Lundi prochain, le 5 mai 2025, à 21h15, le programme Méridiens, de la télévision slovène Capodistria, discutera des effets directs de la mesure sur les descendants d'Italiens vivant dans le pays et également en Croatie.
O Décret-loi 36Le projet de loi, approuvé le 28 mars et actuellement en cours d'examen au Sénat en vue de sa conversion en loi, limite la citoyenneté italienne. jus sanguinis (par droit du sang) jusqu'à la deuxième génération – enfants et petits-enfants. Les descendants directs de la troisième génération ou plus seraient exclus de la possibilité de reconnaissance automatique de la citoyenneté.

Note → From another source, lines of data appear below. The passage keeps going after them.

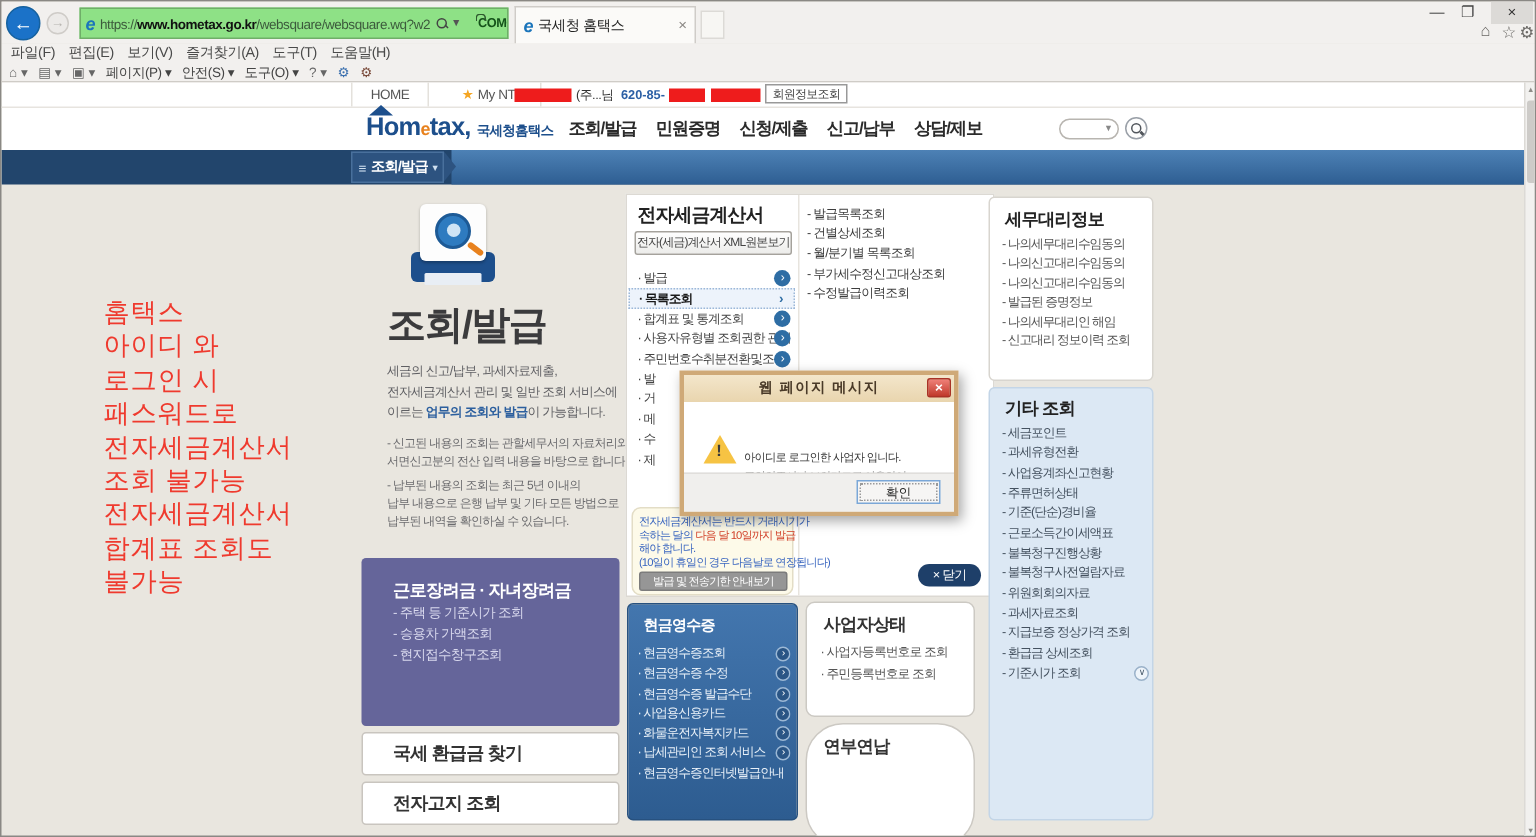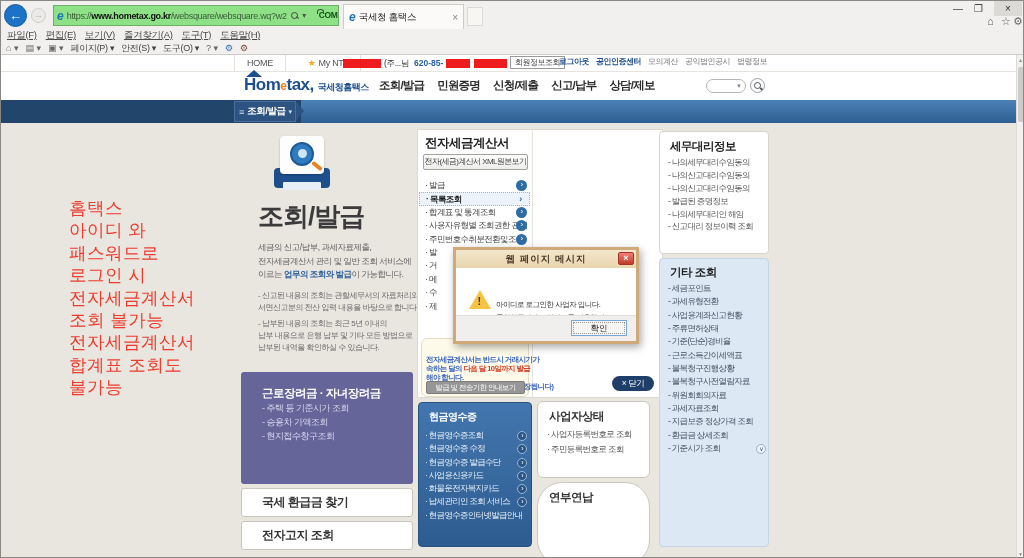--- a/index.html
+++ b/index.html
@@ -38,7 +38,7 @@
     font-size:10px; text-align:center; line-height:15px; }
   .quick-ico { position:absolute; top:14px; font-size:11px; color:#6b6966; }
   #menubar { position:absolute; left:0; top:28px; width:1024px; height:13px; background:#f2f0ee; display:flex; gap:9px; padding-left:6px; align-items:center; }
-  #menubar .lrow { font-size:9.5px; color:#4a4a4a; letter-spacing:-0.3px;text-decoration:underline; }
+  #menubar .lrow { font-size:9.5px; color:#4a4a4a; letter-spacing:-0.3px; }
   #commandbar { position:absolute; left:0; top:41px; width:1024px; height:13px; background:#f2f0ee; border-bottom:1px solid #cfccc7;
     display:flex; align-items:center; gap:7px; padding-left:5px; }
   #commandbar .g { font-size:9px; color:#666; }

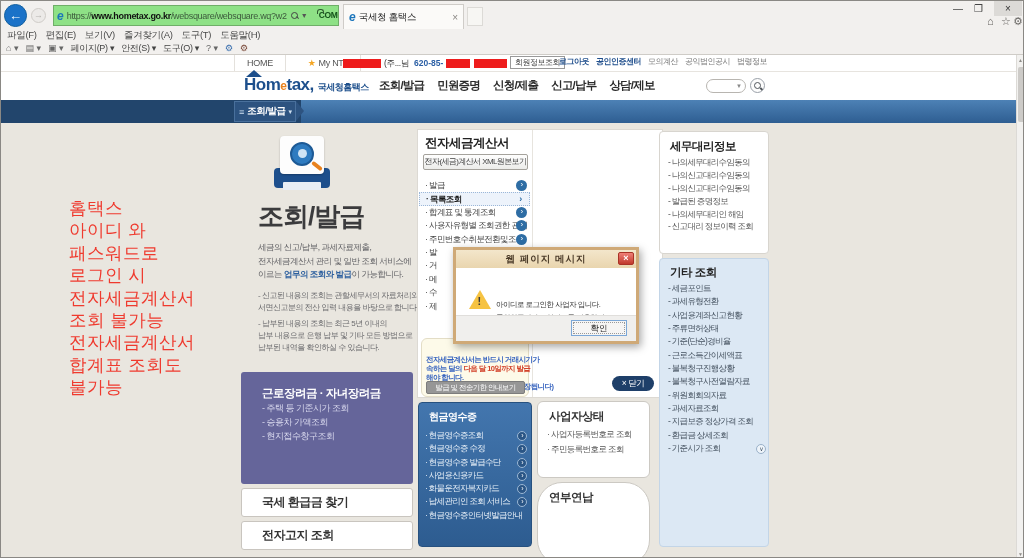--- a/index.html
+++ b/index.html
@@ -271,13 +271,6 @@
   <div class="redact" id="redact2"></div>
   <div class="redact" id="redact3"></div>
   <div id="btn-memberinfo">회원정보조회</div>
-  <div id="toplinks">
-      <div class="lrow em"><span class="lbl">로그아웃</span></div>
-      <div class="lrow em"><span class="lbl">공인인증센터</span></div>
-      <div class="lrow"><span class="lbl">모의계산</span></div>
-      <div class="lrow"><span class="lbl">공익법인공시</span></div>
-      <div class="lrow"><span class="lbl">법령정보</span></div>
-    </div>
 
   <div id="logo">
     <span id="logo-roof"></span>

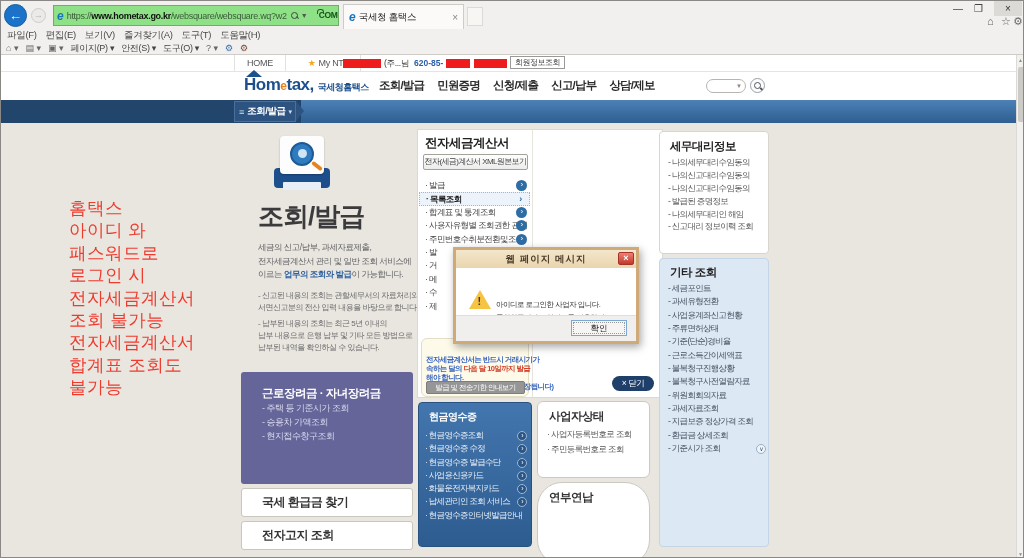--- a/index.html
+++ b/index.html
@@ -362,6 +362,13 @@
       <div class="lrow"><span class="lbl">· 제</span></div>
     </div>
   <div id="panel-divider"></div>
+  <div id="flyout">
+      <div class="lrow"><span class="lbl">- 발급목록조회</span></div>
+      <div class="lrow"><span class="lbl">- 건별상세조회</span></div>
+      <div class="lrow"><span class="lbl">- 월/분기별 목록조회</span></div>
+      <div class="lrow"><span class="lbl">- 부가세수정신고대상조회</span></div>
+      <div class="lrow"><span class="lbl">- 수정발급이력조회</span></div>
+    </div>
   <div id="flyout-close">× 닫기</div>
 
   <div id="notice">

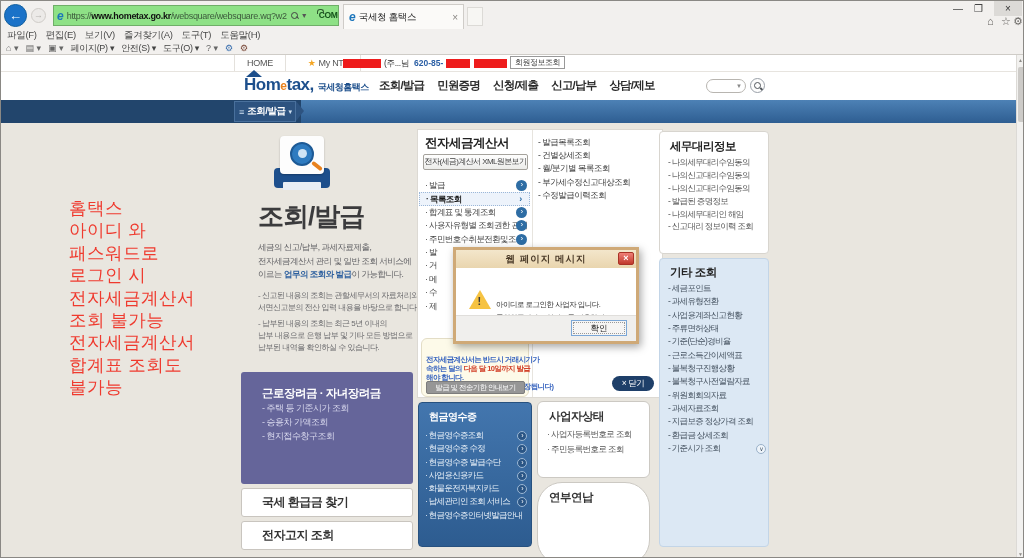--- a/index.html
+++ b/index.html
@@ -303,8 +303,8 @@
   <div id="annotation">
     <div>홈택스</div>
     <div>아이디 와</div>
+    <div>로그인 시</div>
     <div>패스워드로</div>
-    <div>로그인 시</div>
     <div>전자세금계산서</div>
     <div>조회 불가능</div>
     <div>전자세금계산서</div>

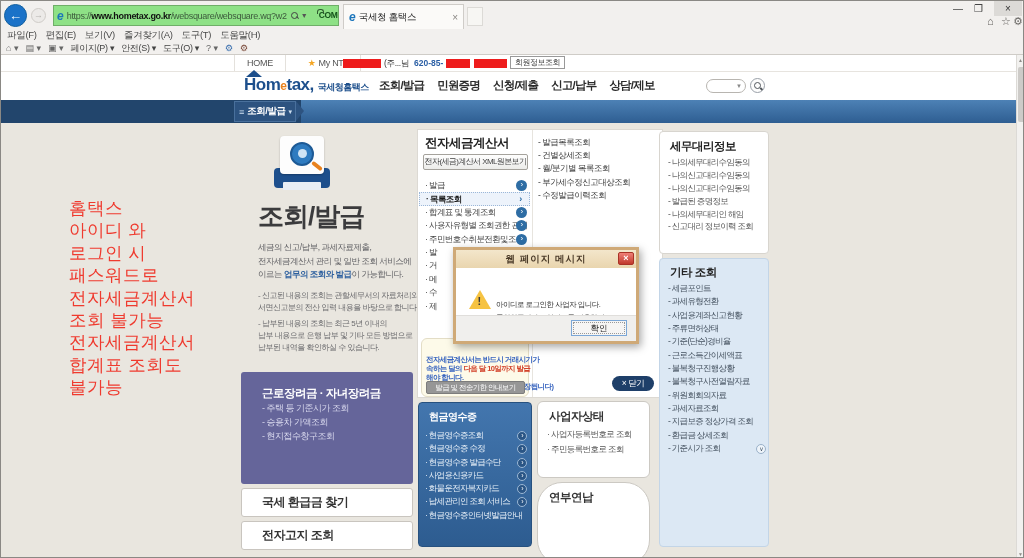--- a/index.html
+++ b/index.html
@@ -145,7 +145,7 @@
 
   
   #notice { position:absolute; left:420px; top:337px; width:108px; height:59px; background:#fdfae9; border:1px solid #e3ddc6; border-radius:6px; z-index:5; }
-  #notice .nline { position:absolute; left:4px; font-size:7.5px; line-height:9.6px; color:#3a66c0; letter-spacing:-0.6px; white-space:nowrap; font-weight:bold;margin-top:12px; }
+  #notice .nline { position:absolute; left:4px; font-size:7.5px; line-height:9.6px; color:#3a66c0; letter-spacing:-0.6px; white-space:nowrap; font-weight:normal; }
   #nl1 { top:4px; } #nl2 { top:13px; } #nl3 { top:22px; } #nl4 { top:31px; font-weight:normal; }
   #notice .red { color:#d2422a; }
   #notice-btn { position:absolute; left:4px; top:42px; width:99px; height:13px; background:#969696; border:1px solid #7c7c7c;

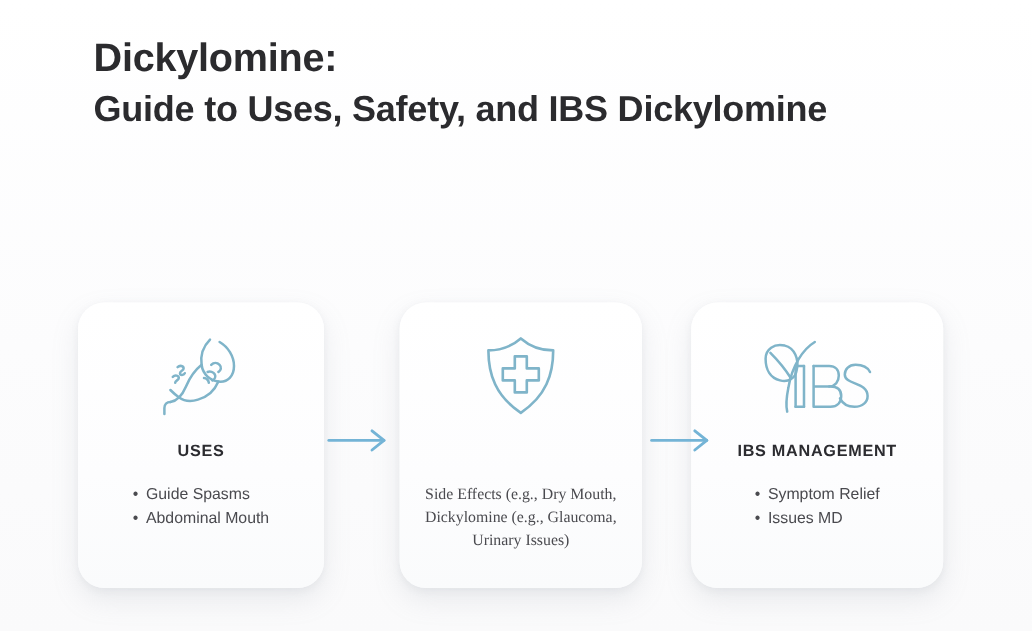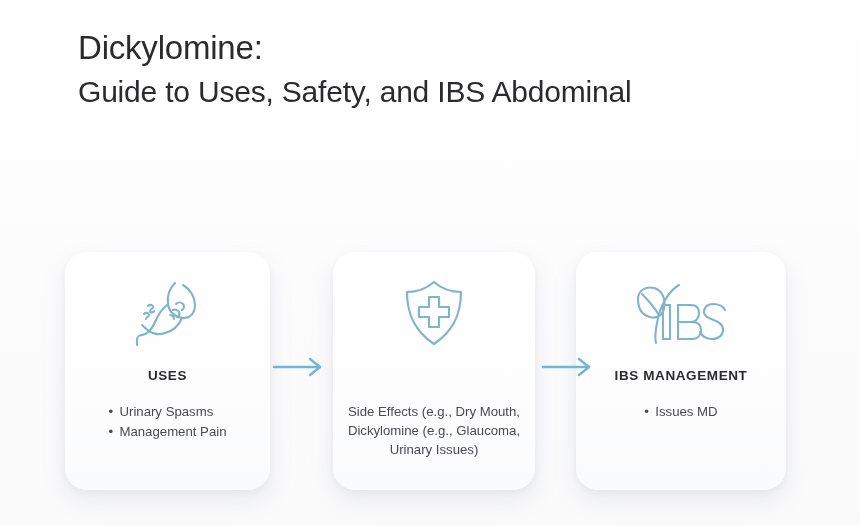--- a/index.html
+++ b/index.html
@@ -30,7 +30,7 @@
   }
   .title-line {
     font-family: "Liberation Sans", sans-serif;
-    font-weight: 400;
+    font-weight: 700;
     color: #2b2b2e;
     letter-spacing: -0.2px;
     white-space: nowrap;

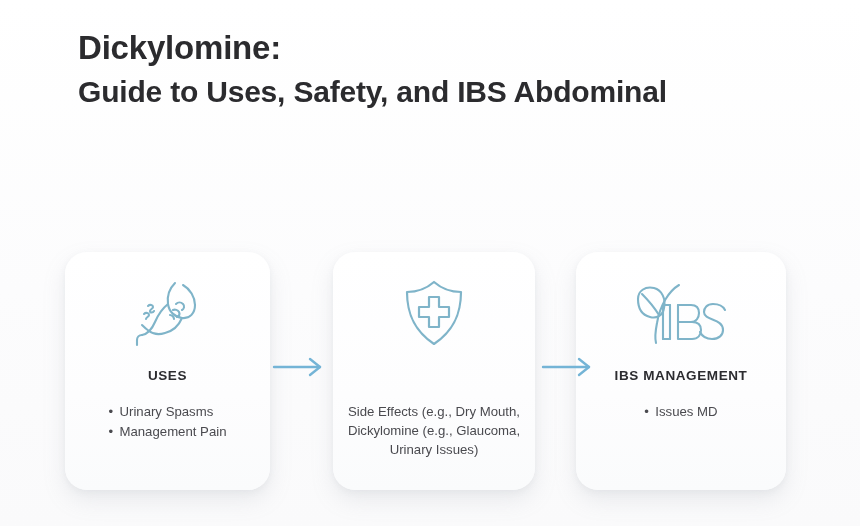--- a/index.html
+++ b/index.html
@@ -141,7 +141,7 @@
 
   <div class="title-block">
     <div class="title-line title-line-1">Dickylomine:</div>
-    <div class="title-line title-line-2">Guide to Uses, Safety, and IBS Abdominal</div>
+    <div class="title-line title-line-2">Guide to Uses, Safety, and IBS Dickylomine</div>
   </div>
 
   <div class="cards-row">

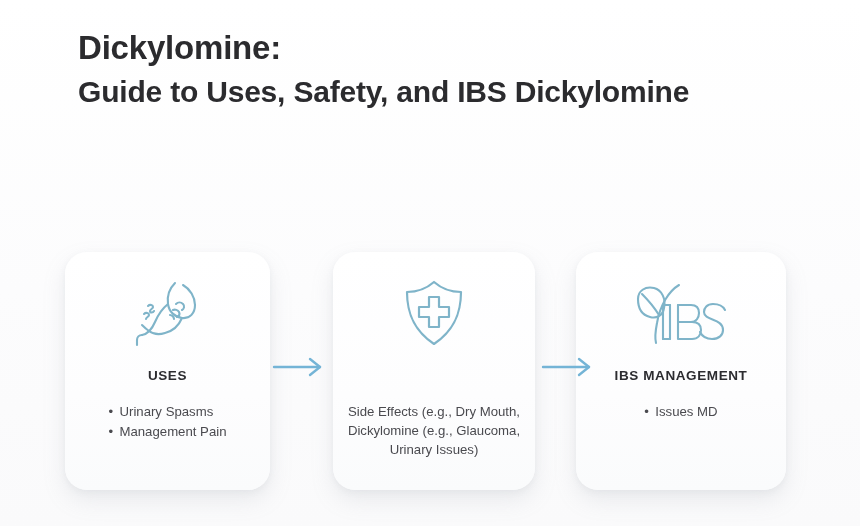--- a/index.html
+++ b/index.html
@@ -164,7 +164,7 @@
       <div class="card-title">USES</div>
       <div class="card-body">
         <ul class="bullet-list">
-          <li>Urinary Spasms</li>
+          <li>Guide Spasms</li>
           <li>Management Pain</li>
         </ul>
       </div>

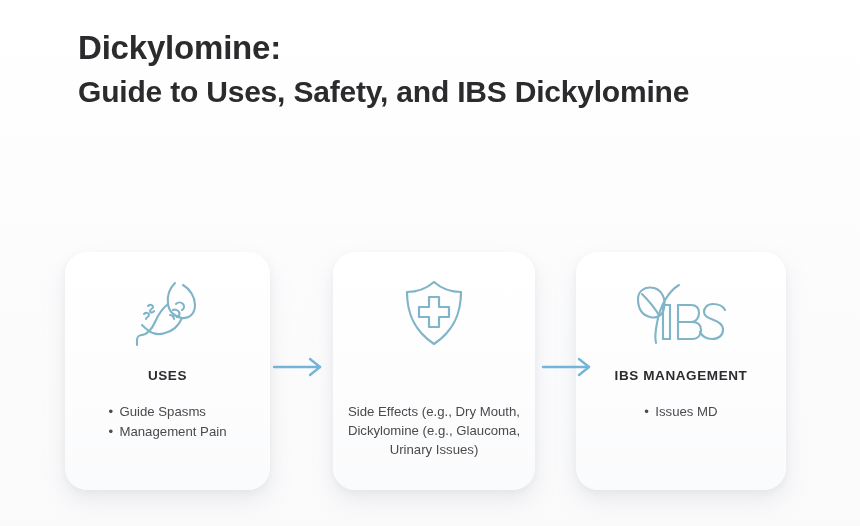--- a/index.html
+++ b/index.html
@@ -122,6 +122,7 @@
   .body-line {
     display: block;
     white-space: nowrap;
+    font-family: Liberation Serif, serif;
   }
 
   

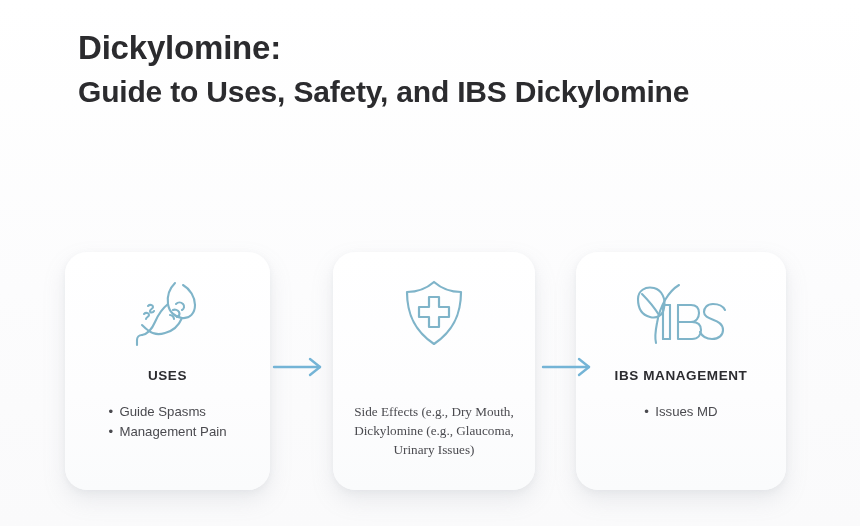--- a/index.html
+++ b/index.html
@@ -207,6 +207,7 @@
       <div class="card-title">IBS MANAGEMENT</div>
       <div class="card-body">
         <ul class="bullet-list">
+          <li>Symptom Relief</li>
           <li>Issues MD</li>
         </ul>
       </div>

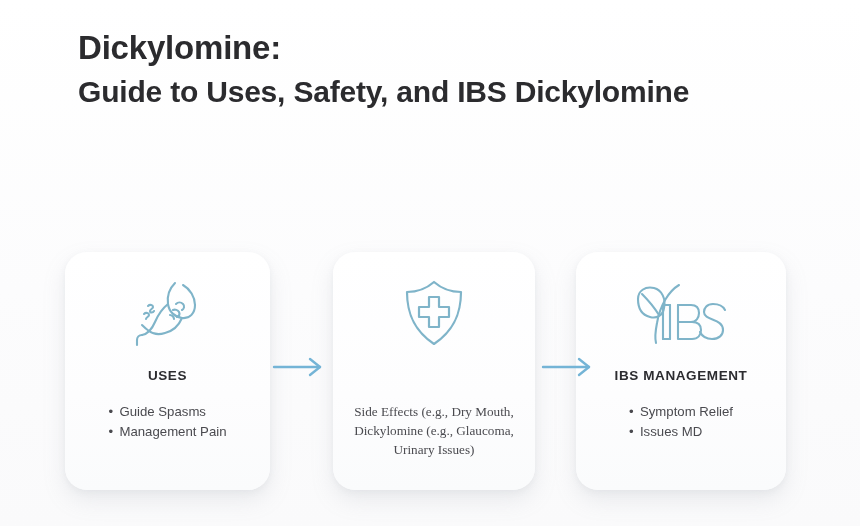--- a/index.html
+++ b/index.html
@@ -166,7 +166,7 @@
       <div class="card-body">
         <ul class="bullet-list">
           <li>Guide Spasms</li>
-          <li>Management Pain</li>
+          <li>Abdominal Mouth</li>
         </ul>
       </div>
     </div>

La proposition a suscité une réaction de la part d'institutions telles que l'Unione Italiana, la Communauté nationale italienne (CNI), la Région autonome Frioul-Vénétie Julienne et l'Association Giuliani nel Mondo. Ils mettent en garde contre le risque d'affaiblissement des liens historiques, culturels et émotionnels avec l'Italie, notamment dans les régions de l'ancienne Istrie, de Fiume et de Dalmatie, désormais intégrées à la Slovénie et à la Croatie.
Le programme sera dirigé par Ezio Giuricin et réunira des représentants de la communauté italienne locale, des dirigeants d'organisations et des experts. L’objectif est d’évaluer l’impact des nouvelles règles sur les dispositions actuelles, telles que la loi 91/1992 et la loi 124/2006, qui traitent spécifiquement de la reconnaissance de la citoyenneté aux descendants de ces territoires.
Ces changements remettent en question un droit qui, pendant des décennies, a servi de pont entre l’Italie et ses enfants répartis dans le monde entier.